Tropical Storms
by: LavenderAndSnow
Characters: Hollis Mann, Leroy Jethro Gibbs
Themes: Angst, Hurt and Comfort, Character Study—Hollis Mann
Warning: spoilers until S5
Summary: She savored on the precious cold memory of Gibbs again and again in this tropical storm.
She was standing in the living room watching the heavy storm darkening the skyline. Opening the window she was welcomed by a mixture of heat and humidity swirling in the wind.
The tropical weather she had not yet gotten used to.
The tropical weather she was trying hard to be familiar with.
Hollis Mann was holding up a glass of iced tea. Looking at her own reflection in the window she thought of how different she used to be. Instead of that camo uniform she usually wore, she was in her silky floral pajama dress. Her blonde hair cascaded on her shoulders with that natural curls she was proud of. Oh, Gibbs loved her curly hair.
Leroy Jethro Gibbs.
The split second thought of him brought back a familiar sense of pain, yet it also brought a light smile to her lips.
She remembered how Gibbs touched her hair, his fingers lingering on those curls softly as he leaned in to kiss her. She remembered all those moments, like tiny, sharp fragments of time, when she was drowning in his crystal blue eyes. She remembered when she turned around from him for one last time those beautiful moments became nails digging into her heart.

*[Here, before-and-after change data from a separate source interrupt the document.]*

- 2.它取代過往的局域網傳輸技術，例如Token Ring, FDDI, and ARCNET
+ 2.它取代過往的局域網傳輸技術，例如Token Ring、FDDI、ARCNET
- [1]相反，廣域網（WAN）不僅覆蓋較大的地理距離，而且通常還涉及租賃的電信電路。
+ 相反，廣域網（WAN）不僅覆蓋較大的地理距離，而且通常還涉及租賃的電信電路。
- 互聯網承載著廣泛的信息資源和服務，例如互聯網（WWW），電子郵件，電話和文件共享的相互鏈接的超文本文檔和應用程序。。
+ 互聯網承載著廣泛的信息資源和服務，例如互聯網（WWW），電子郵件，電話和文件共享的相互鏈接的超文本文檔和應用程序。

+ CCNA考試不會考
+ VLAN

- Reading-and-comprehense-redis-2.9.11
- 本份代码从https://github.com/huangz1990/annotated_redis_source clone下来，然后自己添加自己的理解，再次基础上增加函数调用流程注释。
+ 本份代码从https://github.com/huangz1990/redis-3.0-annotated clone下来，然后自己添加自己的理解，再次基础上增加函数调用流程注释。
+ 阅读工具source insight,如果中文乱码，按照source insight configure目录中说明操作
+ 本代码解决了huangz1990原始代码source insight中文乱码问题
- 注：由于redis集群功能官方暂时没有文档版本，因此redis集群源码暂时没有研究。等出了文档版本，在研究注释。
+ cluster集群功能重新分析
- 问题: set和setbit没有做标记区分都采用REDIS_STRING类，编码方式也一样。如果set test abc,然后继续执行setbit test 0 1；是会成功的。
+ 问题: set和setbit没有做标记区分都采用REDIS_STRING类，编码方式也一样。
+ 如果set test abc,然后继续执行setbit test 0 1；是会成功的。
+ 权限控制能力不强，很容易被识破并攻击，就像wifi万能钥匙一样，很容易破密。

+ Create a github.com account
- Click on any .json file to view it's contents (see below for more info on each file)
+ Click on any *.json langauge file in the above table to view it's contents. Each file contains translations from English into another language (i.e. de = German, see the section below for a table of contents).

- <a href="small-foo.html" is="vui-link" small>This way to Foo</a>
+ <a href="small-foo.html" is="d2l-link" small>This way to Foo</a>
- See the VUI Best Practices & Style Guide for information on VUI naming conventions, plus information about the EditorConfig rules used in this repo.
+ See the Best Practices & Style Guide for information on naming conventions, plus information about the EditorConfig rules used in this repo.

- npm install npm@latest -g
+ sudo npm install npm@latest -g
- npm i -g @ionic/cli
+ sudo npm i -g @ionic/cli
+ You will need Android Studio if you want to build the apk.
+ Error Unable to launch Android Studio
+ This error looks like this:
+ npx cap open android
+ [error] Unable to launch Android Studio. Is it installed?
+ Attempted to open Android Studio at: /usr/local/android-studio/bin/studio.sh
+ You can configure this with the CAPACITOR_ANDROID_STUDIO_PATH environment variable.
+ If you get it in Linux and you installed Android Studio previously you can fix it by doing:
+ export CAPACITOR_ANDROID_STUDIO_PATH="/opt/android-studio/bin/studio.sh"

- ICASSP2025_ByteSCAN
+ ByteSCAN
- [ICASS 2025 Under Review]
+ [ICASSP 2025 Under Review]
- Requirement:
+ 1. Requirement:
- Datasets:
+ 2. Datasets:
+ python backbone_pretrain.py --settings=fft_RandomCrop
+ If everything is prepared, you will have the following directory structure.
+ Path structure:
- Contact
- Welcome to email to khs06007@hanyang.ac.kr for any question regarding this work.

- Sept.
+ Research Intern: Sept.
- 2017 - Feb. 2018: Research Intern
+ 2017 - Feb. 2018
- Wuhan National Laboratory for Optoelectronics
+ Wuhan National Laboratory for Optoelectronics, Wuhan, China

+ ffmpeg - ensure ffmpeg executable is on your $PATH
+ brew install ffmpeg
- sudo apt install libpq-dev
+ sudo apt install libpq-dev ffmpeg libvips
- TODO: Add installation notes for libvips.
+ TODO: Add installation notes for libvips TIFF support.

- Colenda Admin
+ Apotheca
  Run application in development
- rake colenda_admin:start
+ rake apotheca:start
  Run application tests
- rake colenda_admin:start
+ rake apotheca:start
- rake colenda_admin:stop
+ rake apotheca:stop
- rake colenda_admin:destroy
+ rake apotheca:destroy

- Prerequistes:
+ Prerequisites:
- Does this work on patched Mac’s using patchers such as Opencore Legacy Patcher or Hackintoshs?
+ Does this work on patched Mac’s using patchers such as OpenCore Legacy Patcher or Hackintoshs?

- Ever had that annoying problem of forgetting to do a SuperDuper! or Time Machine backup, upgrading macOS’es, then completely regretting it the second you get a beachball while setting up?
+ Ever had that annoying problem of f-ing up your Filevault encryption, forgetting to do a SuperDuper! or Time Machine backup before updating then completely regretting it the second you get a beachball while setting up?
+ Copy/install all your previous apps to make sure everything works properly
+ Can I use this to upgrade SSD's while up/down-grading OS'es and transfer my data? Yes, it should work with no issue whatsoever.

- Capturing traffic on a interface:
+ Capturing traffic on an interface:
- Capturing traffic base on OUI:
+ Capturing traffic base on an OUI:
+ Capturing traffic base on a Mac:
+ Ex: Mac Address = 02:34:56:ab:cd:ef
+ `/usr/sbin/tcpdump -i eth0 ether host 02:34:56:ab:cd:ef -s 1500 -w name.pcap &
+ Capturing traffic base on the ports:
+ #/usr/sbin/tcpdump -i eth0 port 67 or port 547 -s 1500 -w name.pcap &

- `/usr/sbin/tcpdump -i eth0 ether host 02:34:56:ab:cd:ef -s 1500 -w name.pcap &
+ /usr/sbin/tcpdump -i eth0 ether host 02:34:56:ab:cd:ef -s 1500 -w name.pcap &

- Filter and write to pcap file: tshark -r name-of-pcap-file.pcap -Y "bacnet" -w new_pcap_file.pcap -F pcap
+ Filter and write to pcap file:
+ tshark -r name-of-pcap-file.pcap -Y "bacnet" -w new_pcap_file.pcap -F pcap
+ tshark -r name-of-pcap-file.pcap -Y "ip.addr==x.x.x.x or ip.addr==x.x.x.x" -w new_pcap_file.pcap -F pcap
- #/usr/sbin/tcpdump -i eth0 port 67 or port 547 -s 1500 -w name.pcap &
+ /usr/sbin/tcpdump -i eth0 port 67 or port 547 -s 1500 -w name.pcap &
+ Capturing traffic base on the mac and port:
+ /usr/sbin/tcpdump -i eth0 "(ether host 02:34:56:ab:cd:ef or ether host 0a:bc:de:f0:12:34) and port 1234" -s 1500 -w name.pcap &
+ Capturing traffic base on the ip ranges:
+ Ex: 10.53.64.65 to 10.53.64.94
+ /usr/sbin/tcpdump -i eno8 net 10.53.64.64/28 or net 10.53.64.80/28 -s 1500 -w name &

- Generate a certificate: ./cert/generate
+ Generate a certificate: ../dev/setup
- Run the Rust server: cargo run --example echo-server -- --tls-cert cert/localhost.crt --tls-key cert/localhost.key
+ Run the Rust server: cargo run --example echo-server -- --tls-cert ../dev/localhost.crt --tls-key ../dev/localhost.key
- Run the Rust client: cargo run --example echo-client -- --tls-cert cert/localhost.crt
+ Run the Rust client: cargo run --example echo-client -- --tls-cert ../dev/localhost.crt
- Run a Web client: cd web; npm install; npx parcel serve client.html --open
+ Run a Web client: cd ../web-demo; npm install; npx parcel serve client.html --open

Hollis started to think about her days in D.C..
She fell for Gibbs too fast. Before she knew it she was in love with him. Until this day she hated herself for that.
She savored on the precious cold memory of Gibbs again and again in this tropical storm. The way he held her from her back on the baseball court, the sweet, soft muttering of "Holly", the gentle stroke he placed on her heart before it became a painful pinch.
But she knew she had to leave him.
She could not always walk in the shadow of his Shannon and Kelly. She loved him just like Shannon did but her pride wouldn't allow her to receive anything less than what she was giving.
Hollis had too much pride.
She sat down at the table, sipping on some tea and watching the storm completely taking over the sky.
Sometimes she wondered if Gibbs had ever regretted letting her go. She wondered if he would ever regret it. But she would never ask, and she would never know.
That evening, trying hard to push Gibbs out of her head, she picked up the book from her nightstand and resumed her reading. Old habit dies hard.
On the page it reads, "When the heart speaks, the mind finds it indecent to object".
What an irony.
The storm finally stopped.
"When the heart speaks, the mind finds it indecent to object".
—Milan Kundera, The Unbearable Lightness of Being.